RMOL. Seorang korban permainan mafia anggaran di DPR yang sudah melaporkan kasusnya ke Pos Pengaduan Praktek Mafia Anggaran (Pos P2MA) menegaskan bahwa keberadaan mafia anggaran di DPR bukan baru-baru ini saja.
"Sejak dulu sudah ada mafia anggaran dan banyak broker yang berseliweran di DPR itu," kata Mr. X yang diwawancarai oleh Metro TV, sesaat lalu (Jumat malam, 30/9).
Dari pengakuannya, awal mula dirinya terperangkap sebagai korban mafia anggaran berawal dari pertemanan. Dari komunikasi dengan pihak ketiga itu dia dipertemukan dengan salah seorang anggota DPR yang dia akui lupa namanya.
Dia dijanjikan kucuran dana untuk proyek infrastruktur asalkan terlebih dulu memberi imbalan 7 persen dari seluruh dana yang akan dicairkan ke anggota Banggar DPR.
"Saya buat proposal yang diteken pimpinan daerah. Dana akan dikucurkan ke daerah dengan syarat 7 persen yang akan turun. Kita kirim Rp 3 miliar lewat rekening seseorang. Saya tak mau sebut siapa dia, karena hanya cerita soal pengalaman saya," ujarnya.
Tapi, setelah dia mengirim duit itu, dia merasa dikibuli karena ketika menghubungi telepon seluler si pemilik rekening tidak mendapat jawaban dan kemudian nomor itu tidak aktif.
"Ini kejadian di Banggar periode lalu.
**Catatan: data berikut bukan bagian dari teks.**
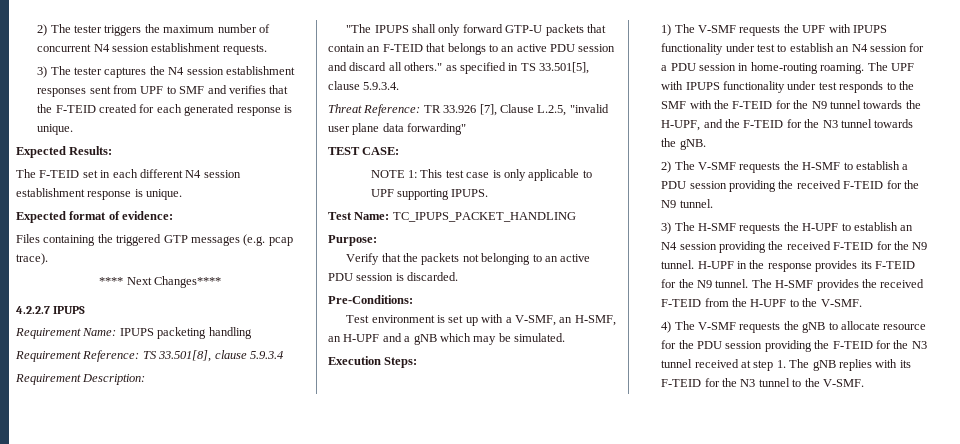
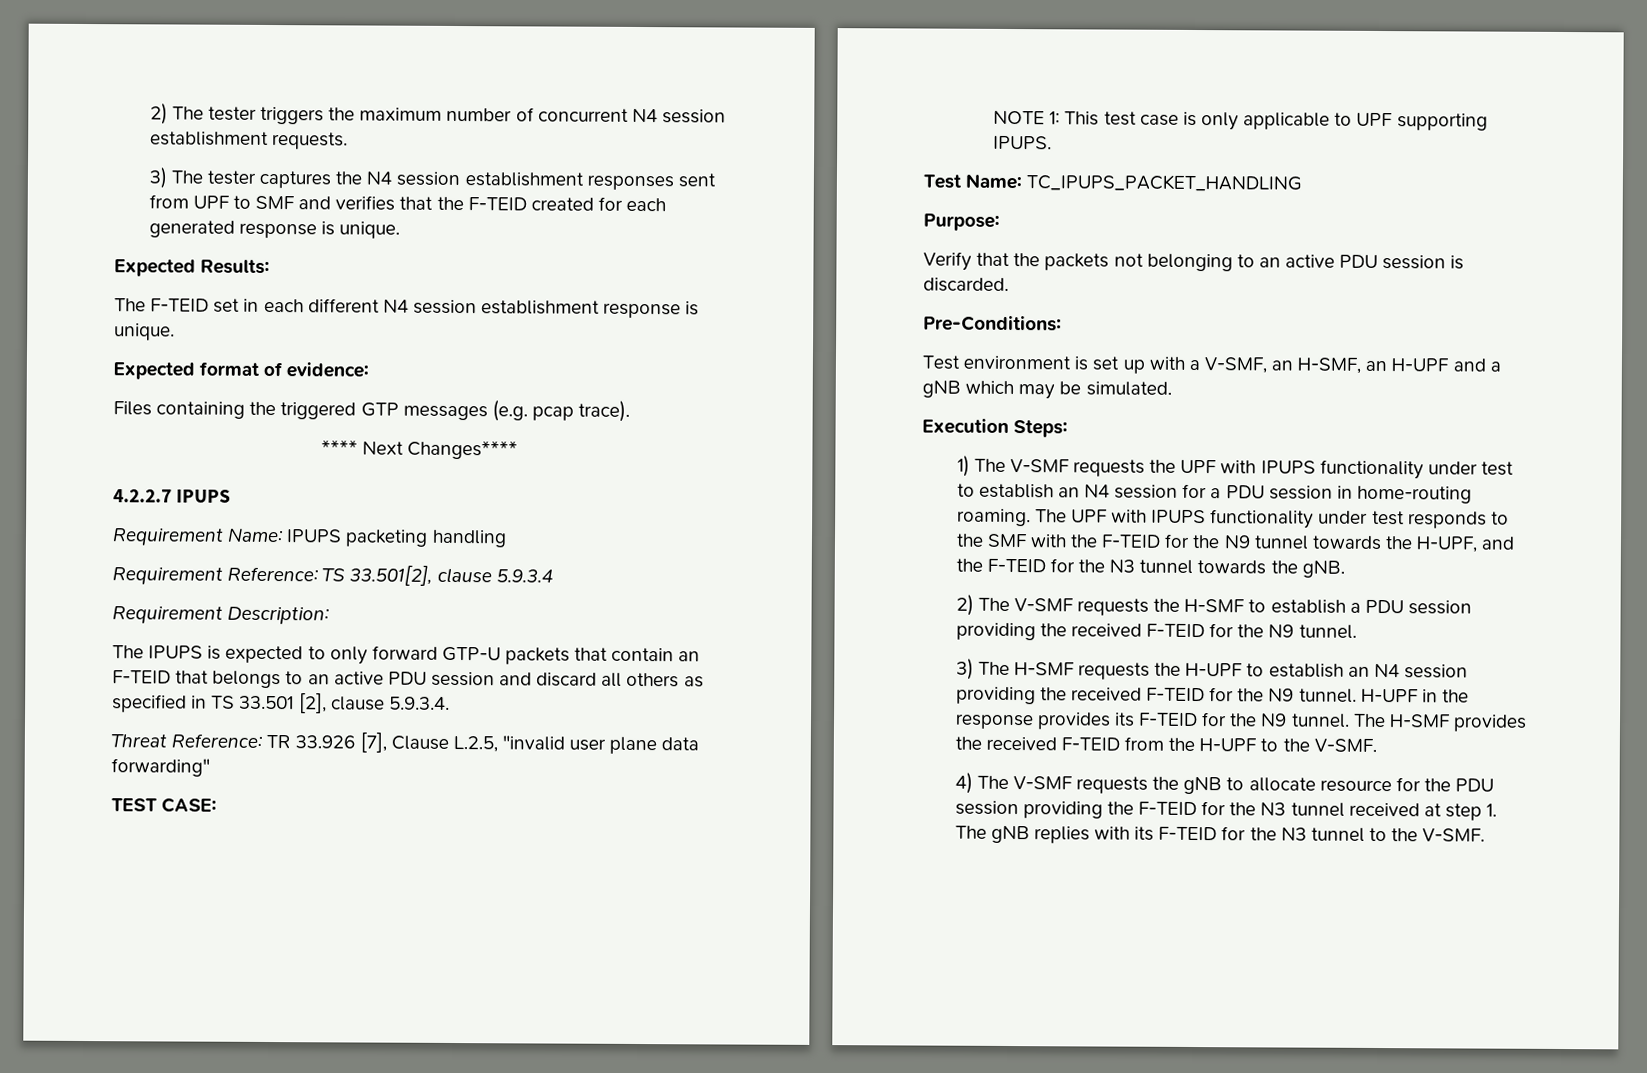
- Requirement Reference: TS 33.501[8], clause 5.9.3.4
+ Requirement Reference: TS 33.501[2], clause 5.9.3.4
- "The IPUPS shall only forward GTP-U packets that contain an F-TEID that belongs to an active PDU session and discard all others." as specified in TS 33.501[5], clause 5.9.3.4.
+ The IPUPS is expected to only forward GTP-U packets that contain an F-TEID that belongs to an active PDU session and discard all others as specified in TS 33.501 [2], clause 5.9.3.4.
Proyek tidak jalan,
fee lenyap," akunya.
Sebelumnya kepada
Rakyat Merdeka Online, politisi senior Partai Golkar, Zainal Bintang, yang ikut mendirikan Pos Pengaduan Praktik Mafia Anggaran (Pos P2MA) mengaku sudah menerima lebih dari 20 pengaduan masyarakat yang merasa jadi korban mafia anggaran. Puluhan pengaduan itu diterimanya pada hari pertama Pos dibuka.
Pos yang didirikan Bintang bersama Wakil Ketua DPD, La Ode Ida, itu terletak di lantai delapan Gedung DPD, di kompleks parlemen, Senayan, Jakarta.
"Sampai kemarin saya pulang, dalam satu dua jam sudah ada 20 pengaduan. Dan langsung ada korban yang datang ke kita.Pengaduannya rata-rata berbentuk tidak terealisasinya janji untuk mendapatkan proyek pembangunan di daerah baik infrastruktur jalan, kesehatan atau sarana pertanian," jelas Zainal Bintang kepada Rakyat Merdeka Online, Jumat siang (30/9).
Bintang mengungkapkan dari sementara hasil laporan yang diterimanya, didapat dugaan bahwa banyak sekali anggota DPR yang terlibat praktik mafia anggaran itu. Bahkan bisa dikatakan merekalah simpul pertama permafiaan anggaran. Mengapa dikatakan simpul pertama permainan mafia anggaran, karena merekalah yang memberikan janji-janji anggaran turun ke daerah bermodalkan akses-akses yang dimilikinya.
"Contohnya, ada anggota (DPR) pulang ke Dapil dan bertemu Bupati disana terus menjanjikan anggaran infrastruktur ke daerahnya. Pasti Bupati tertarik karena anggota itu otomatis punya akses di pusat. Kemudian Bupati yang sudah punya peliharaan (kontraktor), akan menyuruh kontraktor atau disebutnya bandar, membuat proposal untuk dibawa ke pusat," jelas Bintang.